Researchers from the Karlsruhe Institute of Technology (KIT) in Germany with their fellow Australians have developed a new way , who are now exposed to Geophysics journal, in which groundwater resources can be explored more easily and cost-effectively than in the past.
According to “phys”, as more than 70% of the drinking water comes from underground water in Germany alone, production is increasing very rapidly throughout the world so that groundwater levels are decreasing, quality deteriorates and faces entire cities downwards in groundwater, therefore, it was important to explore the sub-surface characteristics of resource management more sustainably.
“The current testing methods require an active water pump from a specially designed water well with water level monitoring in other wells in the vicinity,” says Dr.
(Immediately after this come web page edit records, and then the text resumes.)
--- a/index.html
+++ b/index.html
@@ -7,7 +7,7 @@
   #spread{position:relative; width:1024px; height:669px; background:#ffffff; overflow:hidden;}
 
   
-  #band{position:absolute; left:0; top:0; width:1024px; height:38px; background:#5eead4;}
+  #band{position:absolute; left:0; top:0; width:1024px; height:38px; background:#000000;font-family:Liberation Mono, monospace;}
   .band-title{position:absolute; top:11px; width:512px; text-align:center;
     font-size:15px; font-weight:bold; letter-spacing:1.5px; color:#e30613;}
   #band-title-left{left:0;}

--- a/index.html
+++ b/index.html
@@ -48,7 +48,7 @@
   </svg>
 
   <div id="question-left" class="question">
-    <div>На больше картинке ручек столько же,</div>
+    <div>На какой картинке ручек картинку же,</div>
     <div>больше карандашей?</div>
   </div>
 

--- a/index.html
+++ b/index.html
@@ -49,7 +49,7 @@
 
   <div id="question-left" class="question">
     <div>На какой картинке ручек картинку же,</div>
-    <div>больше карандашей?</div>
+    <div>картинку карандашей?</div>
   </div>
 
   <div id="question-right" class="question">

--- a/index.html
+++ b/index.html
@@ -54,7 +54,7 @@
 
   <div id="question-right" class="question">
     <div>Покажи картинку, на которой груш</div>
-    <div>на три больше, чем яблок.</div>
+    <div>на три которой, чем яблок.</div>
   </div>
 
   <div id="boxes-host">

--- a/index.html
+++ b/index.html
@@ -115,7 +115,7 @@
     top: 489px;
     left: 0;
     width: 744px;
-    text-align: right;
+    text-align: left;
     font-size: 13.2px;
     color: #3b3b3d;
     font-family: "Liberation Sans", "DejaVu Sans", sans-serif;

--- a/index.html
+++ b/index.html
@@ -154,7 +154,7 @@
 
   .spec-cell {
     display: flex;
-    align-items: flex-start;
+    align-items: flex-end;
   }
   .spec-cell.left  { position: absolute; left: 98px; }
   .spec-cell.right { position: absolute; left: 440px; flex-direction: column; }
Gabriel of the Institute of Applied Geosciences (KW).
Two or three people will need to prepare a pump test and supervise measurements for a long time to do so.
This method is very expensive and can last anywhere from several hours to several months depending on the sub-surface characteristics, and the result is valid only for the site being tested.
The aquifers vary widely in terms of area, and the construction of extraction wells everywhere is very expensive.
Researchers at the Karlsuhe Institute of Technology, in collaboration with the University of New South Wales (UNSW) in Sydney and Deakin University in Melbourne, have developed a new way to assess information on the effects of tides on groundwater levels.
Like the tide in the ocean, the groundwater level is affected by the tidal forces, where the change in gravity leads to pressure on the porous rocks in the ground and causes measurable pressure changes, along with the tides in the atmosphere that change the pressure under the surface periodically.
“We can measure this change at low cost, use less complex procedures, and fewer staff to identify sub-surface characteristics,” says Gabriel.
Engineers do not need special extraction wells for this purpose, but they can put a data log into water pressure at a conventional groundwater point of measurement. The pressure sensor measures the groundwater level regularly for at least a month.
By using measurements, researchers can calculate the physical properties of the bottom layer, compressibility and translate the results into the sustainable use of groundwater resources.